High-density lipoprotein (HDL cholesterol, HDL-C) is one of the classes of lipoproteins that carry cholesterol in the blood. HDL-C consists primarily of protein with a small amount of cholesterol. It is considered to be beneficial because it removes excess cholesterol from tissues and carries it to the liver for disposal. Hence, HDL cholesterol is often termed “good” cholesterol. The test for HDL cholesterol measures the amount of HDL-C in blood.
High levels of cholesterol have been shown to be associated with the development of hardening of the arteries (atherosclerosis) and heart disease. When cholesterol levels in the blood increase (not enough is removed by HDL), it may be deposited on the walls of blood vessels.
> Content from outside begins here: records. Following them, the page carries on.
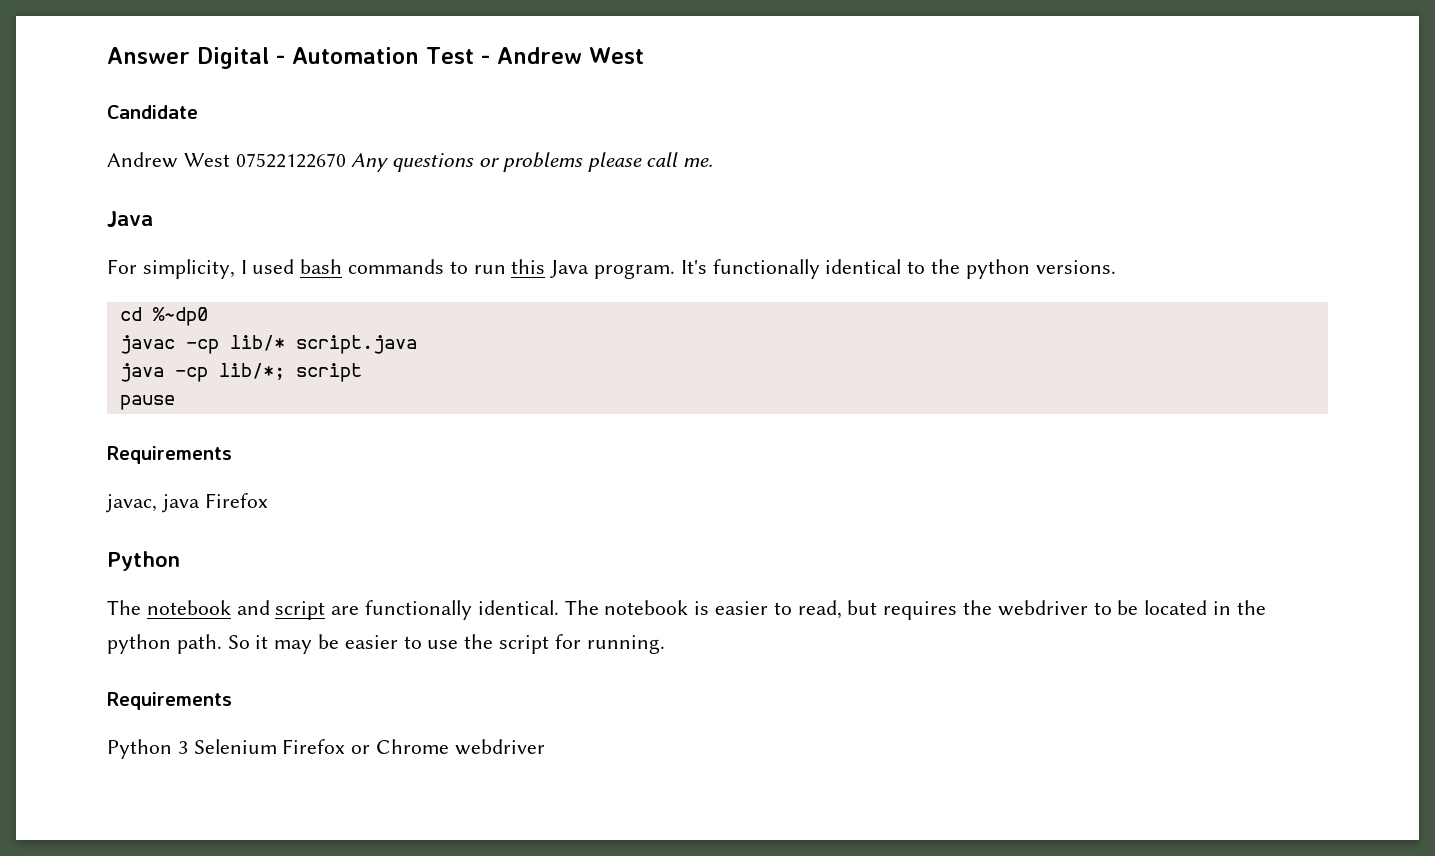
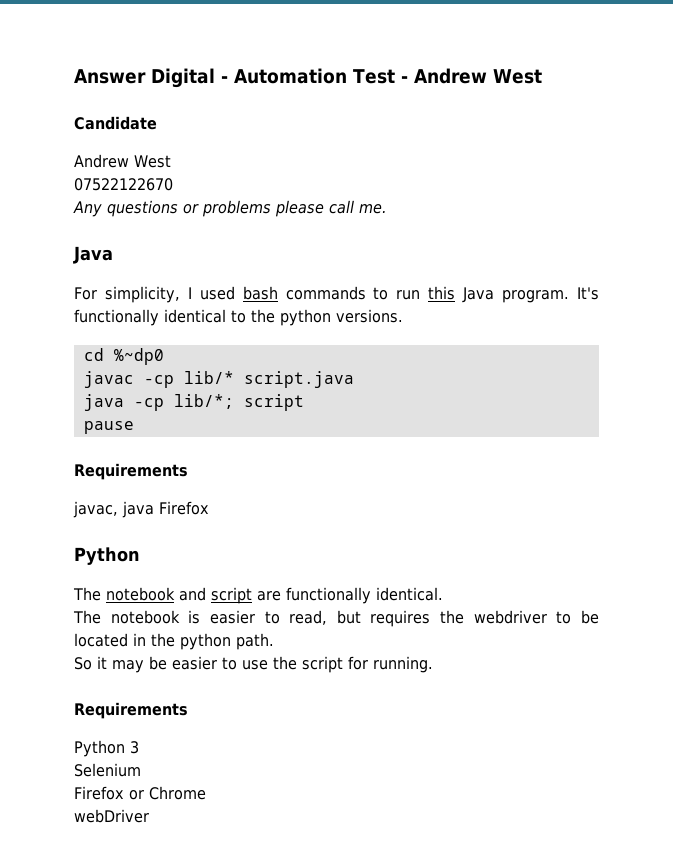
(230, 160) none -> (171, 161) //
(346, 160) none -> (173, 184) //
(559, 607) none -> (443, 594) //
(222, 644) none -> (274, 641) //
(188, 747) none -> (139, 747) //
(277, 746) none -> (141, 770) //
[454,739,545,755] webdriver -> [74,809,149,823] // webDriver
These deposits, termed plaques, can build up, causing vessel walls to become more rigid, and may eventually narrow the openings of blood vessels, constricting the flow of blood.
A higher level of blood HDL-C is usually associated with a lower risk of developing plaques, lowering the risk of heart attack or stroke.
A blood sample is obtained by inserting a needle into a vein in the arm. Sometimes a drop of blood is collected by puncturing the skin on a fingertip. This fingerstick sample is typically used when HDL-C is being measured on a portable testing device, for example, at a health fair.
Is any test preparation needed to ensure the quality of the sample?
Since this test is usually performed as part of a complete lipid profile, fasting for 9 to 12 hours before sample collection is typically required; only water is permitted. Your healthcare practitioner may decide that you may be tested without fasting. Follow any instructions you are given and tell the person drawing your blood whether or not you have fasted. For youths without risk factors, testing may be done without fasting.